I have a theory, of course.

I just can’t share it with him until I’m sure.

“You still want to take that shower?” I ask. Our luggage arrived as Gwen left, and clean clothes call to me.

“Only if you promise to spend most of it on your knees.”

I push along his scars in rough patterns; he arches up to my touch, his eyes falling closed. Such therapy. The more I stroke him, the wetter I get. “That can be arranged.”

Feels like we’re on borrowed time. The blows keep coming, the bruises keep baulking, and eventually, the skin of us will break. Until then…I’ll indulge him.
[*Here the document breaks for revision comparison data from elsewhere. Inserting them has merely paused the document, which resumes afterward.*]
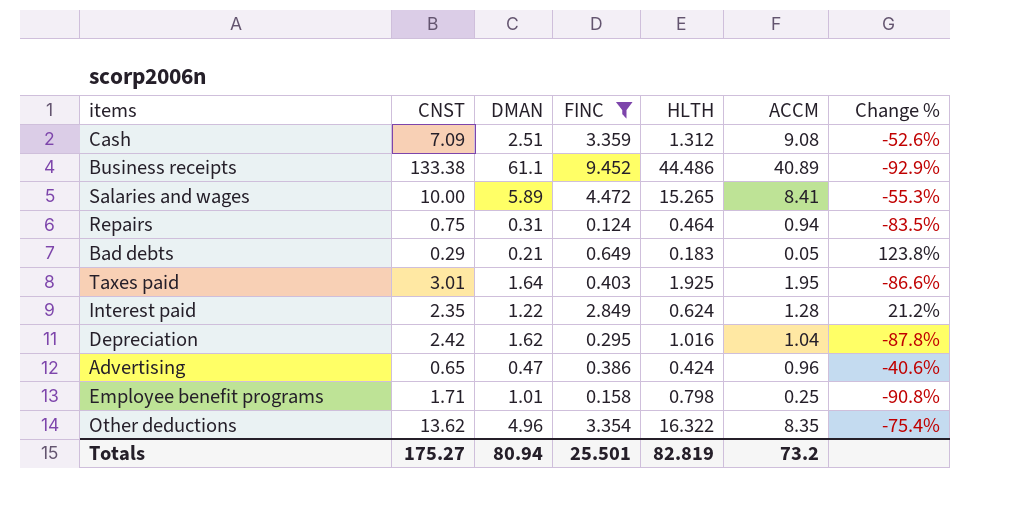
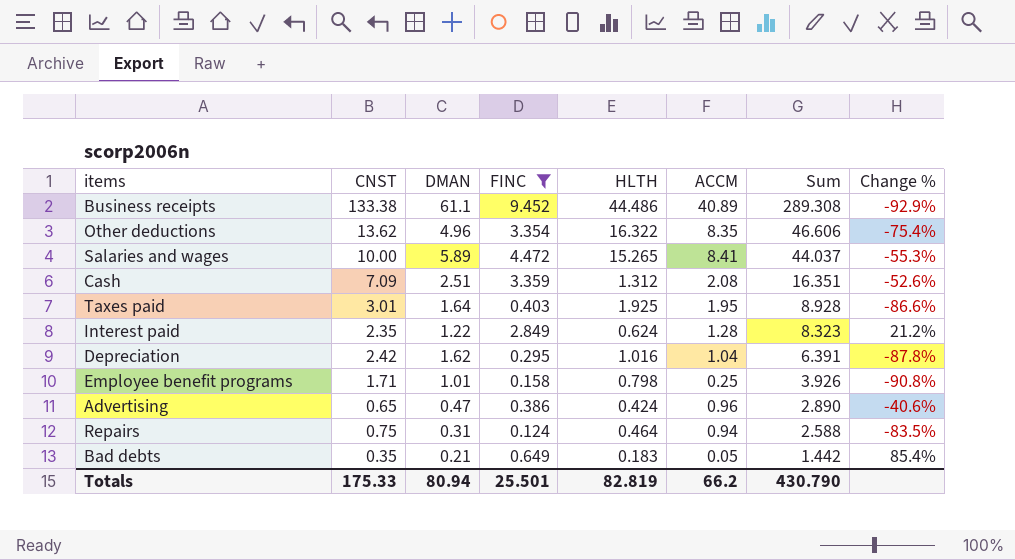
row order: none -> Sum descending
column Sum | formula: none -> [CNST] + [DMAN] + [FINC] + [HLTH] + [ACCM]
Cash | ACCM: 9.08 -> 2.08
Bad debts | CNST: 0.29 -> 0.35
Bad debts | Change %: 123.8% -> 85.4%
Totals | CNST: 175.27 -> 175.33
Totals | ACCM: 73.2 -> 66.2

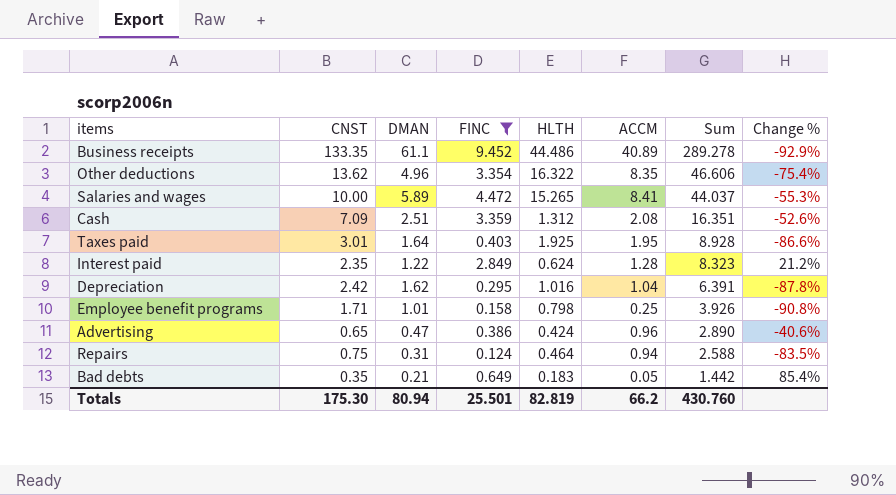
Business receipts | CNST: 133.38 -> 133.35
Business receipts | Sum: 289.308 -> 289.278
Totals | CNST: 175.33 -> 175.30
Totals | Sum: 430.790 -> 430.760

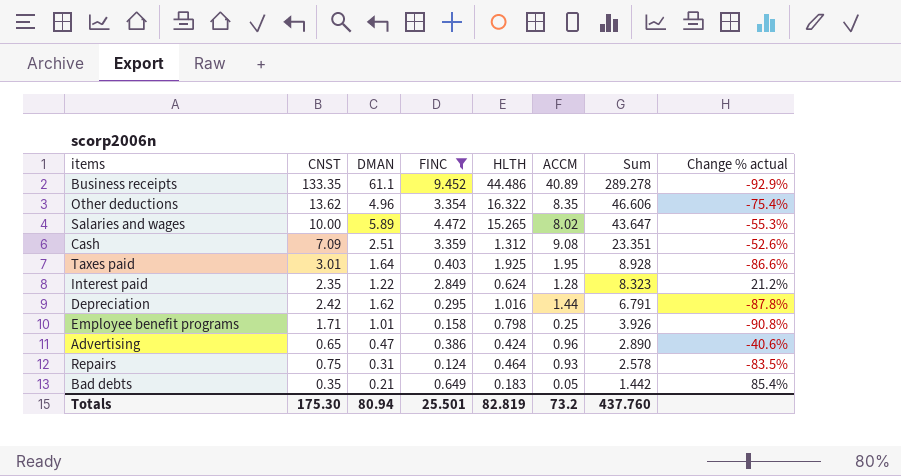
column name: Change % -> Change % actual
Salaries and wages | ACCM: 8.41 -> 8.02
Salaries and wages | Sum: 44.037 -> 43.647
Cash | ACCM: 2.08 -> 9.08
Cash | Sum: 16.351 -> 23.351
Depreciation | ACCM: 1.04 -> 1.44
Depreciation | Sum: 6.391 -> 6.791
Repairs | ACCM: 0.94 -> 0.93
Repairs | Sum: 2.588 -> 2.578
Totals | ACCM: 66.2 -> 73.2
Totals | Sum: 430.760 -> 437.760

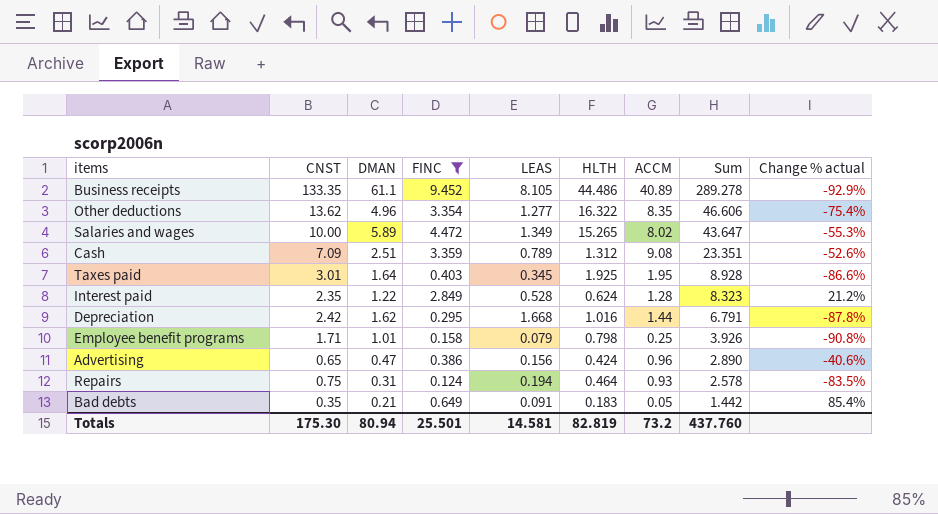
column LEAS | position: none -> 5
Indulge sounds so much better than love.

***

I can’t remember the last time I did absolutely nothing for days on end. On the island, there’s so little to do, you’re forced to relax and just…be.

We swim a lot—the afternoon finds us around the infinity pool, and in the cooler hours of the morning, we brave the ocean. We laze about on the beach, reading books and drinking cocktails and helping Ash to catch the tiny white sand crabs that scrabble across the dunes. We eat in the island’s restaurant villa, throwing scraps of bread and fish down for the slow-circling rays, and we walk through the ragged clumps of ferns and palms, though none of it takes long. You need ten minutes, if that, to get from one end of the island to the other. There are six of us and maybe eight members of staff—everything is just so quiet.